* INSTRUCTIONS FOR THE TASK
Please return every line below that contains the string "depths".

* RAW DATA
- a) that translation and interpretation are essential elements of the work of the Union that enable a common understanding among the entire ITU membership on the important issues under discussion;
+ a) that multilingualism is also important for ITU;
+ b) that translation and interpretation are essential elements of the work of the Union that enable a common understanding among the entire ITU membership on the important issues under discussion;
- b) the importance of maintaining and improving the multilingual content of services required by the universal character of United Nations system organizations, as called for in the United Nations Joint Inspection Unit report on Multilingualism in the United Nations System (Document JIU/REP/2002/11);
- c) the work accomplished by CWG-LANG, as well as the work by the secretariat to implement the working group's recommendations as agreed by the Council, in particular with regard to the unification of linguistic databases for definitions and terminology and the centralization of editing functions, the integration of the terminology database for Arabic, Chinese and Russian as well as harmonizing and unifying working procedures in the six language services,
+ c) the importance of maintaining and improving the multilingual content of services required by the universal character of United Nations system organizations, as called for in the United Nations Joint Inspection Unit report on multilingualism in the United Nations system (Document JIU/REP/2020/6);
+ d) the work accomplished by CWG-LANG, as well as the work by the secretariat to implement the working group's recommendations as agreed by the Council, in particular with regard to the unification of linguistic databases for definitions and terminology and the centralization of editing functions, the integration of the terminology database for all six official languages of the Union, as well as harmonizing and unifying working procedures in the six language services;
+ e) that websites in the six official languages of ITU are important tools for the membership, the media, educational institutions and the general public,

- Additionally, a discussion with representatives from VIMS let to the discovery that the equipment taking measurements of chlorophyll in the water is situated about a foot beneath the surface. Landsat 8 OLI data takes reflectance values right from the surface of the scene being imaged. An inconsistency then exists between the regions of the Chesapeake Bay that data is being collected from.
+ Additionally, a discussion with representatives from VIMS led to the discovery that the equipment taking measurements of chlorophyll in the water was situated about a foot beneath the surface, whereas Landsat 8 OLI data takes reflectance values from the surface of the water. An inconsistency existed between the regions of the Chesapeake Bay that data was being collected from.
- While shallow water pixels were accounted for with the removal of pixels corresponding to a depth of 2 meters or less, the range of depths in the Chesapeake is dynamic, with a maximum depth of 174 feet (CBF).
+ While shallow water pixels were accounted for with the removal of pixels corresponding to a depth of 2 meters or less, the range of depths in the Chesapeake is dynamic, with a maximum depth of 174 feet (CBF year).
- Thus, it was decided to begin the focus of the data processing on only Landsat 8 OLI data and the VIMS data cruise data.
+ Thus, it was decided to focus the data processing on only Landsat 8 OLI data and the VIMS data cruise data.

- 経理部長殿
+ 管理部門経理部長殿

* OUTPUT
- While shallow water pixels were accounted for with the removal of pixels corresponding to a depth of 2 meters or less, the range of depths in the Chesapeake is dynamic, with a maximum depth of 174 feet (CBF).
+ While shallow water pixels were accounted for with the removal of pixels corresponding to a depth of 2 meters or less, the range of depths in the Chesapeake is dynamic, with a maximum depth of 174 feet (CBF year).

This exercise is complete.